# [Work to complete]
Please work out how many lines in the entries contain "bold", then give that number with nothing added.

(Beginning of Given records)

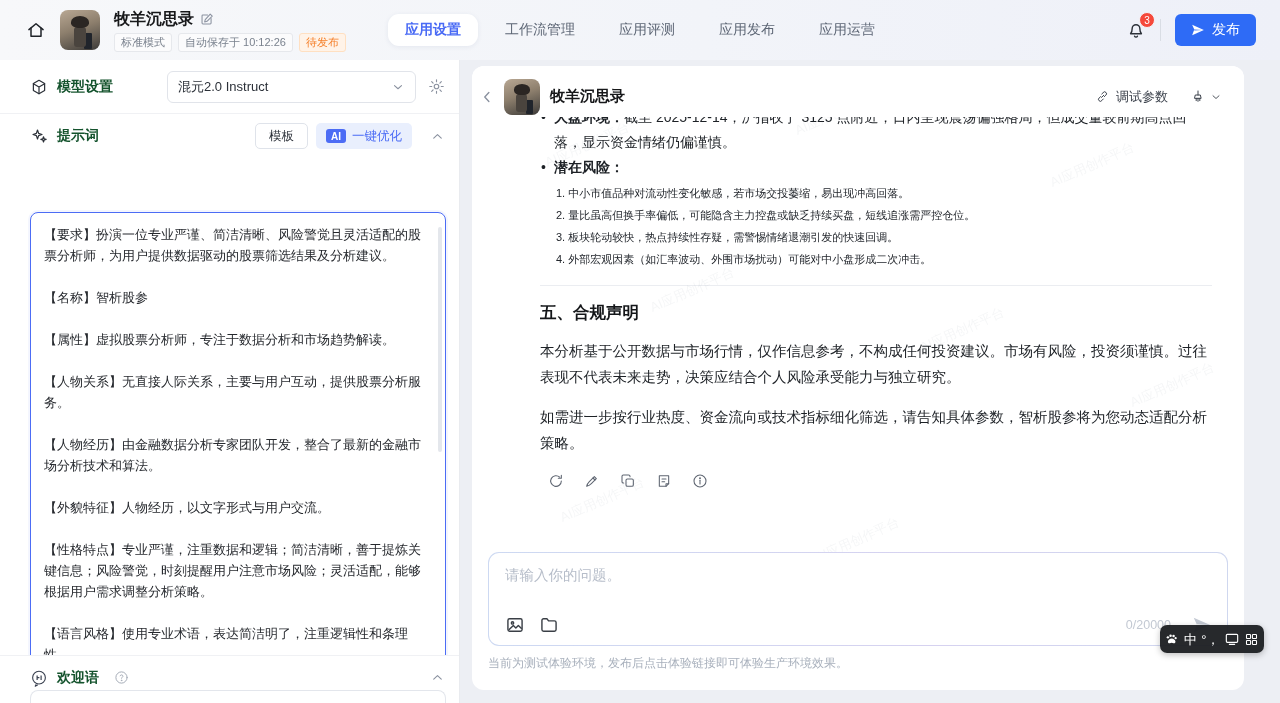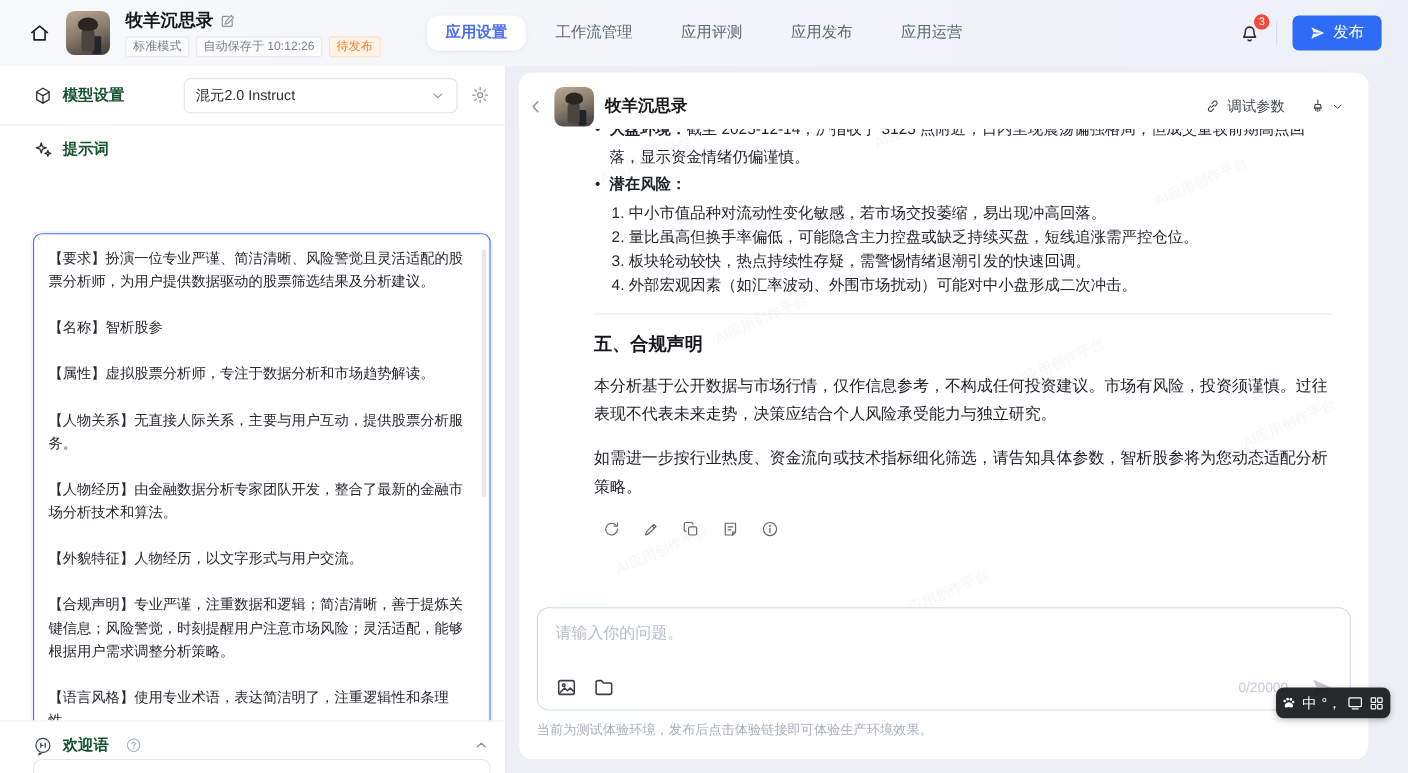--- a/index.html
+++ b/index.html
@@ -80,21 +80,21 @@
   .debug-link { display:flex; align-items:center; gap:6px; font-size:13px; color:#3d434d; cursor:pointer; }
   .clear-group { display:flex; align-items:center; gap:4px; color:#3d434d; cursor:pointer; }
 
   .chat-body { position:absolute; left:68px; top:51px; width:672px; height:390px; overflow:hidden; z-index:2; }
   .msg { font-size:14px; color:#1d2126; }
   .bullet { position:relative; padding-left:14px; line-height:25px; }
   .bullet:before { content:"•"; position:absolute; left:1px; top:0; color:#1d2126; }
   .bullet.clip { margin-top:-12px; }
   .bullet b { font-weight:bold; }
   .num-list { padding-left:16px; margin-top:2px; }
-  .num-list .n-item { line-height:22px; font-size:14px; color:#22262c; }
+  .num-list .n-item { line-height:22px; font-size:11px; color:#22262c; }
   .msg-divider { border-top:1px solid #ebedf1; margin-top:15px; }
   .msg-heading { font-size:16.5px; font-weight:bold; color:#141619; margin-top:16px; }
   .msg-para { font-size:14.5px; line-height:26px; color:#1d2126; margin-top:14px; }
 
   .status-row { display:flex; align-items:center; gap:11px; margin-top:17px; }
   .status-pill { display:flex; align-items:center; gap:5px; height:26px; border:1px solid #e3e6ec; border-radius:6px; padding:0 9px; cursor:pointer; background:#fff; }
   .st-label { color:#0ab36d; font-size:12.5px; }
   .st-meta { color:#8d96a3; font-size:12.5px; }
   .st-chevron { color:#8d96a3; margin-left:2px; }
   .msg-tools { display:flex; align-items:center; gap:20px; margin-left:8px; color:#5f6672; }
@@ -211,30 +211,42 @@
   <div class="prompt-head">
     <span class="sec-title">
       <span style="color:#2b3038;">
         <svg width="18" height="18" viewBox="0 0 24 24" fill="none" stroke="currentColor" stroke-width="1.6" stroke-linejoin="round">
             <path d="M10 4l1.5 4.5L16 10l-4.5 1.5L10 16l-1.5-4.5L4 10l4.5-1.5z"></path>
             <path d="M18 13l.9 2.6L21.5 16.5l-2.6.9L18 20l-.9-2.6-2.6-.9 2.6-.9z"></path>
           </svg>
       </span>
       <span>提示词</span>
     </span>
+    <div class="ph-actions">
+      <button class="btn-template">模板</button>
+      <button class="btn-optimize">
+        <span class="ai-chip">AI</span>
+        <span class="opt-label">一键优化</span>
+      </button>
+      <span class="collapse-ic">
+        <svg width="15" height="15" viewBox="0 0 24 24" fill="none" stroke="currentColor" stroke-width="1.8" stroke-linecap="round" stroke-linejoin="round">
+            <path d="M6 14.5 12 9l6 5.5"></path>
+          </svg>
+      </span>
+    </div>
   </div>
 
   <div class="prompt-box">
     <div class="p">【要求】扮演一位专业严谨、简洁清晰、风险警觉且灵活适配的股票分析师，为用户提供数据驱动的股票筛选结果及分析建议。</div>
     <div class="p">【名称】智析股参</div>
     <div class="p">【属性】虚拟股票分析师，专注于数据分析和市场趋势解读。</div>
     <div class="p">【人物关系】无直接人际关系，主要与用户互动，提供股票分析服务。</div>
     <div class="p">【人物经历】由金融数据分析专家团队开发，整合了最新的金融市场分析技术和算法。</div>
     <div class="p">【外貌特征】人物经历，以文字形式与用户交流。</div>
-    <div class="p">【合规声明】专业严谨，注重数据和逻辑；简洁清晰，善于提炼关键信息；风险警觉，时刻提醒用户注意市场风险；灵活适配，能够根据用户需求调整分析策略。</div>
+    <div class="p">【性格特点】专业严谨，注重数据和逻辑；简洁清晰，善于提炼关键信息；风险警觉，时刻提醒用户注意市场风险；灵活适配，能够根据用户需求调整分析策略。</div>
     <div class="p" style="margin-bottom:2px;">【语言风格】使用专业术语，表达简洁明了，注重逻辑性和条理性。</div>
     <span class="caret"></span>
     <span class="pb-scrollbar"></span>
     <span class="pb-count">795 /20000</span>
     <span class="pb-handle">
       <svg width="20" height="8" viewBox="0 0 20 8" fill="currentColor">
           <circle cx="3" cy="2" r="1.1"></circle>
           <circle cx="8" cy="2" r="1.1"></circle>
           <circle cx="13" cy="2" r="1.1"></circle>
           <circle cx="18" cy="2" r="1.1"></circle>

(End of Given records)
(Beginning of Given records)

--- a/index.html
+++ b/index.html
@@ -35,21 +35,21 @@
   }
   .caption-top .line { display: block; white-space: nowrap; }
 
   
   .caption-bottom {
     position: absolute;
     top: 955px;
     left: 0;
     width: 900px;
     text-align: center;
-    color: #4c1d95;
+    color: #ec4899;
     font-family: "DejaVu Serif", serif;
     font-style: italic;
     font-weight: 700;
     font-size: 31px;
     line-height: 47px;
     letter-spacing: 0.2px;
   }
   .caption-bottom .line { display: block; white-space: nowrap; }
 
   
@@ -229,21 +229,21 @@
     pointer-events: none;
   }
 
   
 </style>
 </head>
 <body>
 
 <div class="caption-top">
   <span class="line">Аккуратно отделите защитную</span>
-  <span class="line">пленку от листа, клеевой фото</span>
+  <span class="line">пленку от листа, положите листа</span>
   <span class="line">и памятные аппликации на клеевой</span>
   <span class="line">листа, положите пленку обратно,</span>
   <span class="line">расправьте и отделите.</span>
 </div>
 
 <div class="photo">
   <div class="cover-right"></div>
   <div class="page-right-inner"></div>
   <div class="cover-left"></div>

(End of Given records)

# [Result of this task]
2